Review Revenue Options

Multiple revenue sources can expand budgets that are adequate to maintain parks. Sponsorships help generate revenue by underwriting features, activities, and events. By securing corporate partners, parks may finance physical improvements or spearhead new initiatives that ultimately attract more people. In Boston Common, the nation’s oldest public space, corporate outings and holiday parties support the park’s Frog Pond, a year-round destination.[8] In Green Bay’s Titletown, a new park adjacent to Lambeau Field, the Packers have partnered with Microsoft to establish an entrepreneurial incubator.[9]

In selected cases, parks can also benefit from advertising. For instance, if a public park agency owns excess land along a heavily trafficked highway, setting up a private billboard—with advertising—could generate real money. Licensing goods that visitors would buy as souvenirs is also effective in larger cities.

When considering sponsors, public space managers should explore their regional networks, determining which companies will embrace, and fund, projects and programs. Promoting sponsors in a restrained manner is always preferable. Bryant Park, for instance, credits companies with small signs in flower beds or on umbrellas with understated logos.

Philanthropy can also help. Park conservancies, which work in partnership with local governments, often employ a donation-based approach to managing public spaces. The Golden Gate National Parks Conservancy, for example, raises philanthropic dollars for programming, maintenance, and educational initiatives. Of course, there is always uncertainty in annual funding streams that rely on voluntary donations. But fund-raising can still contribute to the revenue needed to operate and maintain a public space.

Programming Saves Money

Park programming typically offers the best financial deliverables, drawing people in at a relatively minimal cost and raising dollars without government assistance. Packing city parks with programming is important, since urban public spaces commonly lack the scenery of national parks. (Yosemite National Park, with its natural beauty, does not require special events to entice crowds.) When exploring programming opportunities, park managers should engage their community by building relationships with prospective event partners and matching amenities with local demographics.

A park can present everyday features, like Ping-Pong tables or reading rooms; offer core programs, like yoga and art classes; and promote monthly or weekly events like film screenings and concerts. Public spaces should apply wide-ranging programming options, from children’s events to fitness and games. Eclectic options, from bird watching to swing dancing lessons, also can enliven a public space. In Bryant Park, square dancing has attracted more than 1,000 people. Such programming, when it draws attendees, creates revenue, especially when pricing an event that exceeds its actual cost. In 2016, Klyde Warren Park brought in $326,135 in event revenue.[10]

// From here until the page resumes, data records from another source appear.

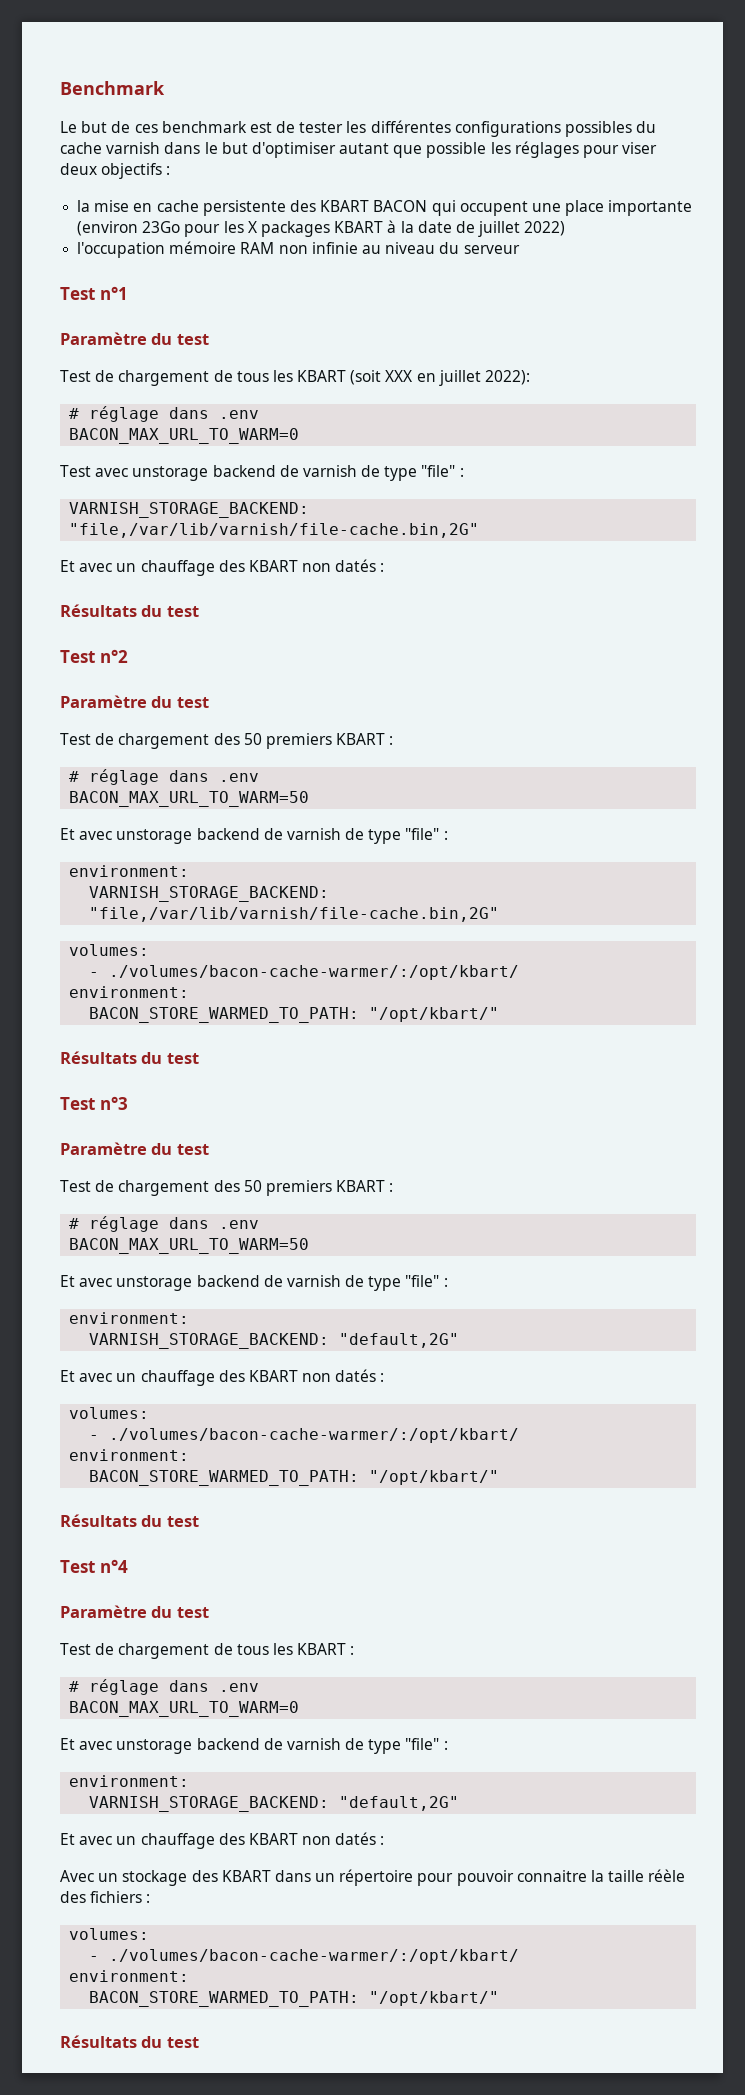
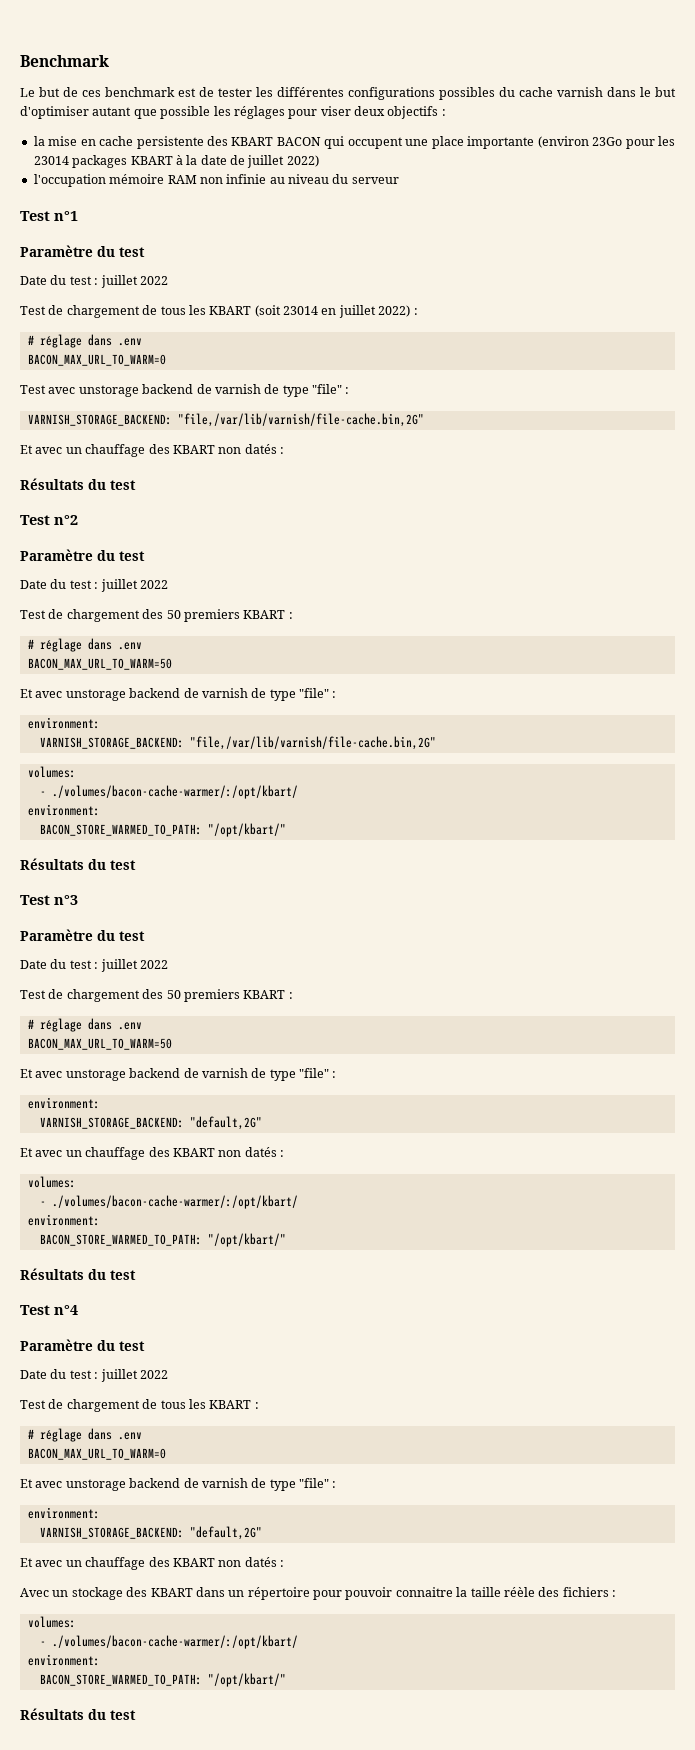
[247,221,258,233] X -> [33,156,69,165] 23014
(209, 339) none -> [20,275,168,288] // Date du test : juillet 2022
[385,370,414,382] XXX -> [283,306,318,315] 23014
[485,370,531,385] 2022): -> [378,305,418,317] 2022) :
(209, 702) none -> [20,579,168,592] // Date du test : juillet 2022
(209, 1149) none -> [20,959,168,972] // Date du test : juillet 2022
(209, 1612) none -> [20,1369,168,1382] // Date du test : juillet 2022

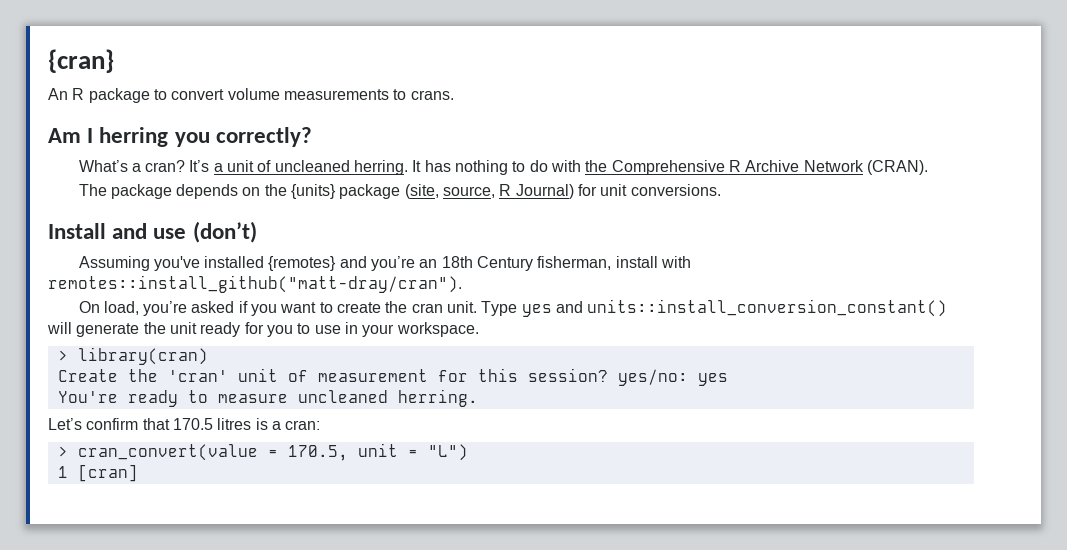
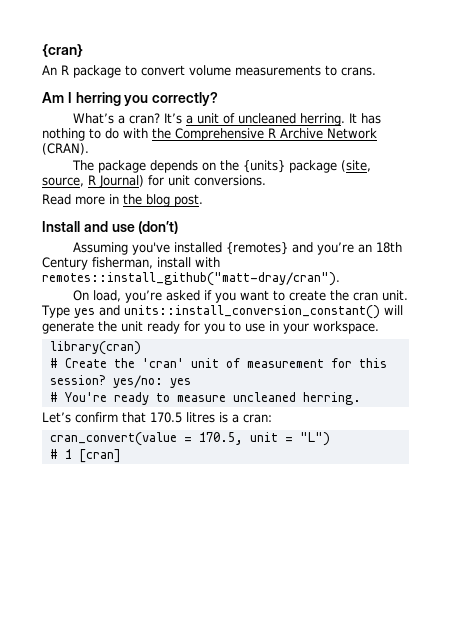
(721, 190) none -> [42,194,203,207] // Read more in the blog post.
[57,350,68,361] > -> (379, 327) none
(208, 356) none -> [49,358,58,368] #
(728, 379) none -> [49,392,58,402] #
[57,446,68,457] > -> (272, 418) none
(468, 452) none -> [49,449,58,459] #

Programming commonly thrives in parks that complete physical improvements. In 2011, Philadelphia’s University City District, a private partnership, completed a pedestrian plaza outside 30th Street Station, the metropolitan region’s central transportation hub. Once a drab intersection with congested traffic, the plaza became a popular destination for pedestrians, from commuters to college students. This public space now features active programming, including musical performances and a farmers’ market.[11]

Understand How Operations Work

Unforeseen developments occur in public spaces—sewer lines get clogged, stone pavements break, storms damage trees. That is why public spaces require reliable revenue streams. In Bryant Park, the operating and construction budget is partially drawn from rent paid by the Bryant Park Grill and Café, along with food kiosks. Such funding sources are then deployed to maintenance costs.

Managing a successful and active public space entails enhanced services, proper sanitation, safety, and excellent horticulture. A park must plant seasonal flora, mow lawns, collect garbage, and clean restrooms to keep its environs safe and beautiful. The alternative risks a hazardous environment, one that attracts criminals and deters visitors.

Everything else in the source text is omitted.